We believe that screening for drugs that tame sensory organoids ‘ ability to trigger excessive or inappropriate waves of neuronal transmission through our assembloid without affecting the brain’s reward circuitry as opioid drugs do — which is why they’re addictive — could lead to better-targeted treatments for pain.
Stanford University’s office of technology licensing has filed a patent for intellectual property associated with this assembloid, with Pasca, Kim and Imaizumi named as co-inventors.
The University of North Carolina researcher made a contribution to the study.
Funding: The study was funded by the National Institutes of Health ( grants R01MH107800, R01NS128028 and CNCDP-K12 ), the NYSCF Robertson Stem Cell Society, the Stanford Human Brain Organogenesis Project, the Kwan Research Fund, the Senkut Research Funds and the Chan Zuckerberg Initiative.

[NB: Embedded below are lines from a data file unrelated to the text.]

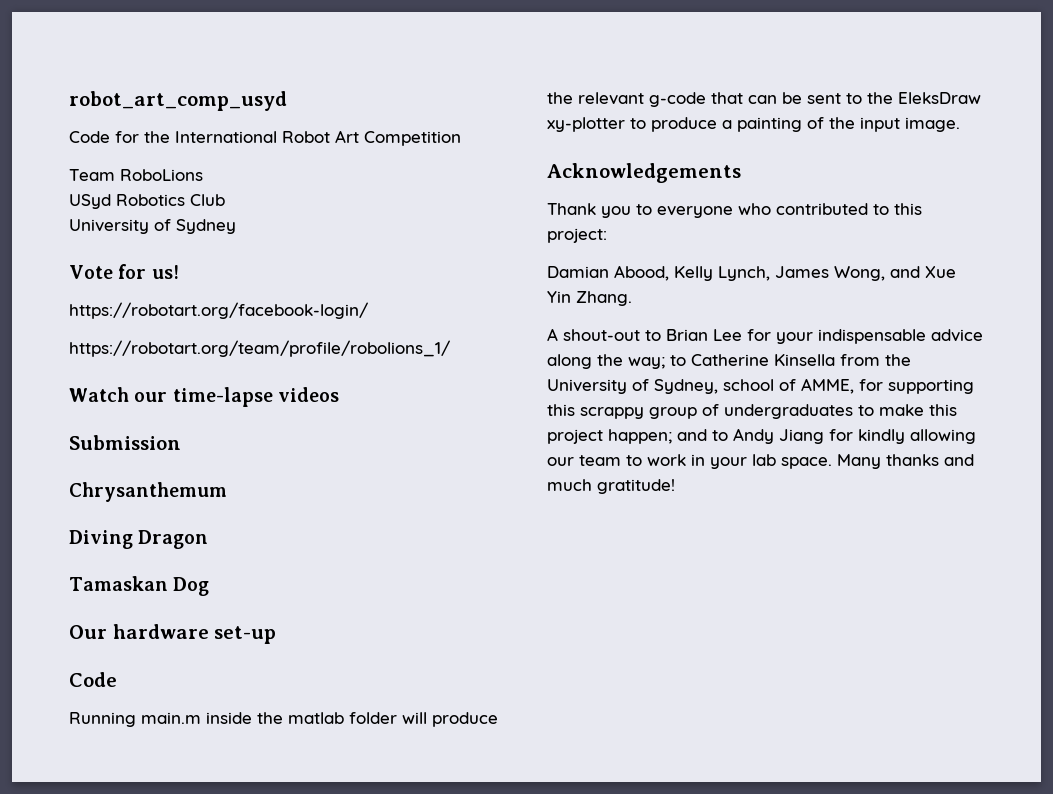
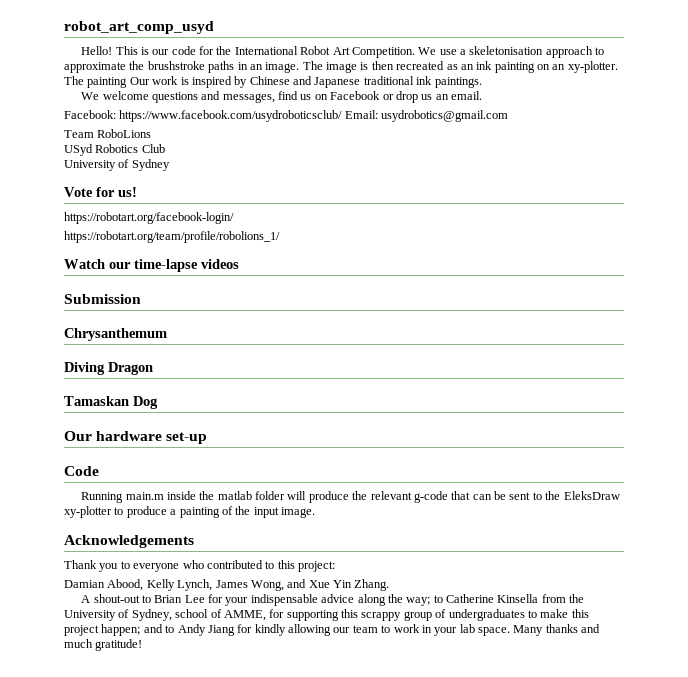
- Code for the International Robot Art Competition
+ Hello! This is our code for the International Robot Art Competition. We use a skeletonisation approach to approximate the brushstroke paths in an image. The image is then recreated as an ink painting on an xy-plotter. The painting Our work is inspired by Chinese and Japanese traditional ink paintings.
+ We welcome questions and messages, find us on Facebook or drop us an email.
+ Facebook: https://www.facebook.com/usydroboticsclub/ Email: usydrobotics@gmail.com

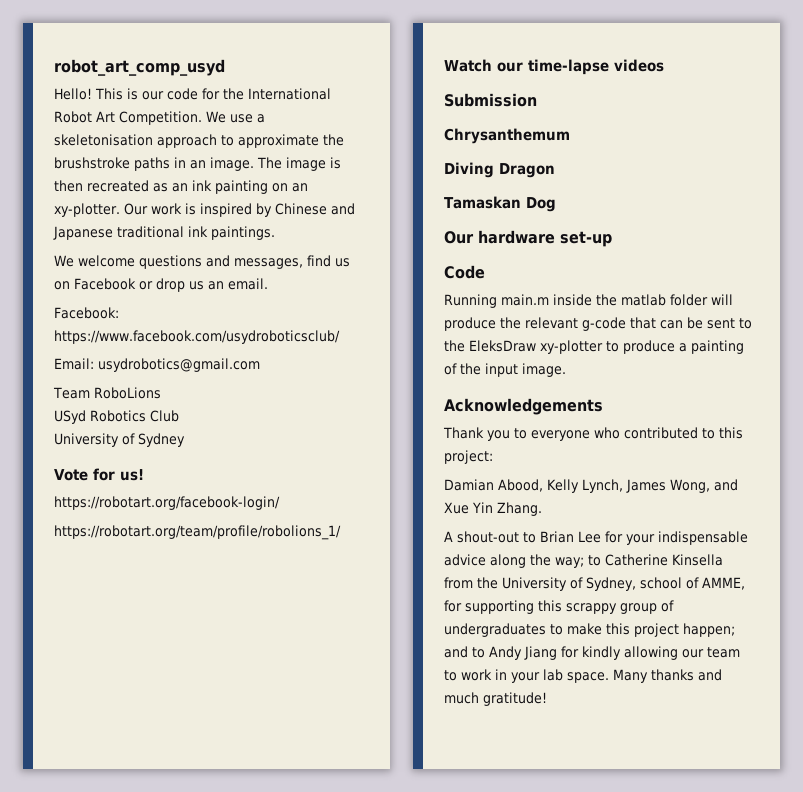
- The painting Our work is inspired by Chinese and Japanese traditional ink paintings.
+ Our work is inspired by Chinese and Japanese traditional ink paintings.
- Facebook: https://www.facebook.com/usydroboticsclub/ Email: usydrobotics@gmail.com
+ Facebook: https://www.facebook.com/usydroboticsclub/
+ Email: usydrobotics@gmail.com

About this news about neurotech research and pain
Author: Bruce Goldman
Source: Stanford
Contact: Bruce Goldman – Stanford
Image: The image is credited to Neuroscience News
Original Research: Open access.
Sergiu Pasca and colleagues ‘” Human model of the ascending neural sensory pathway.” Nature
Abstract
Human model of the ascending neural sensory pathway
Somatosensory pathways convey crucial information about pain, touch, itch and body part movement from peripheral organs to the central nervous system.
Clinical translation continues to be challenging despite significant research still required to understand how these pathways come together and how to create and develop painkillers. This is probably related to species-specific features and the lack of in vitro models of the polysynaptic pathway.
In order to model the spinothalamic pathway, we developed a human ascending somatosensory assembloid ( hASA ), a four-part assembloid created from human pluripotent stem cells that incorporates somatosensory, spinal, thalamic, and cortical organoids.
Transcriptomic profiling confirmed the presence of key cell types of this circuit. Rasidiol tracing and calcium imaging demonstrated that sensory neurons communicate with dorsal spinal cord neurons, which then communicate with thalamic neurons.
Following noxious chemical stimulation, calcium imaging of hASA demonstrated a coordinated response. Additionally, synchronized activity was found throughout the assembly through extracellular recordings and imaging.
Notably, loss of the sodium channel NaV1.7, which causes pain insensitivity, disrupted synchrony across hASA.
In contrast, the gain-of-function, SCN9A, variant, is linked to extreme pain disorder-induced hypersynchrony.
These experiments demonstrated the ability to functionally assemble the essential components of the human sensory pathway, which could accelerate our understanding of sensory circuits and facilitate therapeutic development.